## Exercise goal
Exactly as they appear, output all of the entries.
*-*-*
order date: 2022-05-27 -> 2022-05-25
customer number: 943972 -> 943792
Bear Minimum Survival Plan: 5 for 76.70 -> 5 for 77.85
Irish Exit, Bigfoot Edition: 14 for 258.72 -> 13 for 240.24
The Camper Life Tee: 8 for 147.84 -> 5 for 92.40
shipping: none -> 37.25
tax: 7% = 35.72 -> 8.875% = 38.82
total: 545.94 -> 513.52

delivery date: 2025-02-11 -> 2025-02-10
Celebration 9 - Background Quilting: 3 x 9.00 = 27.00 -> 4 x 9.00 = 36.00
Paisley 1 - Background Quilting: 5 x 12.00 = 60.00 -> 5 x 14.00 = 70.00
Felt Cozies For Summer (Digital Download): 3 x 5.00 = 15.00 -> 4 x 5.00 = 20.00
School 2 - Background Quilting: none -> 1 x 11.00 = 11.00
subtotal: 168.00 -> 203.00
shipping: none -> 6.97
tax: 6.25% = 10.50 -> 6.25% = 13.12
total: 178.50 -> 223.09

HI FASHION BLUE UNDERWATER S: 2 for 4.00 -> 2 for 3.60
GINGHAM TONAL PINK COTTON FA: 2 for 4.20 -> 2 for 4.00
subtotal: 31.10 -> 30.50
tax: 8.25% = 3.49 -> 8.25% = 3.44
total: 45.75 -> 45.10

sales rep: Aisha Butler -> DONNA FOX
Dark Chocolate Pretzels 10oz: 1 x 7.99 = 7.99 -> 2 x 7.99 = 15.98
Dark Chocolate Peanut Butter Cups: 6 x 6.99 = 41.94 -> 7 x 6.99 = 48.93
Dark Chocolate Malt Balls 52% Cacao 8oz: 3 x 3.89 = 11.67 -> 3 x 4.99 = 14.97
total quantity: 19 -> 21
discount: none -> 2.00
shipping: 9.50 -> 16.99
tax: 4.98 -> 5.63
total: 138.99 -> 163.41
*-*-*
## Output for this task
order date: 2022-05-27 -> 2022-05-25
customer number: 943972 -> 943792
Bear Minimum Survival Plan: 5 for 76.70 -> 5 for 77.85
Irish Exit, Bigfoot Edition: 14 for 258.72 -> 13 for 240.24
The Camper Life Tee: 8 for 147.84 -> 5 for 92.40
shipping: none -> 37.25
tax: 7% = 35.72 -> 8.875% = 38.82
total: 545.94 -> 513.52

delivery date: 2025-02-11 -> 2025-02-10
Celebration 9 - Background Quilting: 3 x 9.00 = 27.00 -> 4 x 9.00 = 36.00
Paisley 1 - Background Quilting: 5 x 12.00 = 60.00 -> 5 x 14.00 = 70.00
Felt Cozies For Summer (Digital Download): 3 x 5.00 = 15.00 -> 4 x 5.00 = 20.00
School 2 - Background Quilting: none -> 1 x 11.00 = 11.00
subtotal: 168.00 -> 203.00
shipping: none -> 6.97
tax: 6.25% = 10.50 -> 6.25% = 13.12
total: 178.50 -> 223.09

HI FASHION BLUE UNDERWATER S: 2 for 4.00 -> 2 for 3.60
GINGHAM TONAL PINK COTTON FA: 2 for 4.20 -> 2 for 4.00
subtotal: 31.10 -> 30.50
tax: 8.25% = 3.49 -> 8.25% = 3.44
total: 45.75 -> 45.10

sales rep: Aisha Butler -> DONNA FOX
Dark Chocolate Pretzels 10oz: 1 x 7.99 = 7.99 -> 2 x 7.99 = 15.98
Dark Chocolate Peanut Butter Cups: 6 x 6.99 = 41.94 -> 7 x 6.99 = 48.93
Dark Chocolate Malt Balls 52% Cacao 8oz: 3 x 3.89 = 11.67 -> 3 x 4.99 = 14.97
total quantity: 19 -> 21
discount: none -> 2.00
shipping: 9.50 -> 16.99
tax: 4.98 -> 5.63
total: 138.99 -> 163.41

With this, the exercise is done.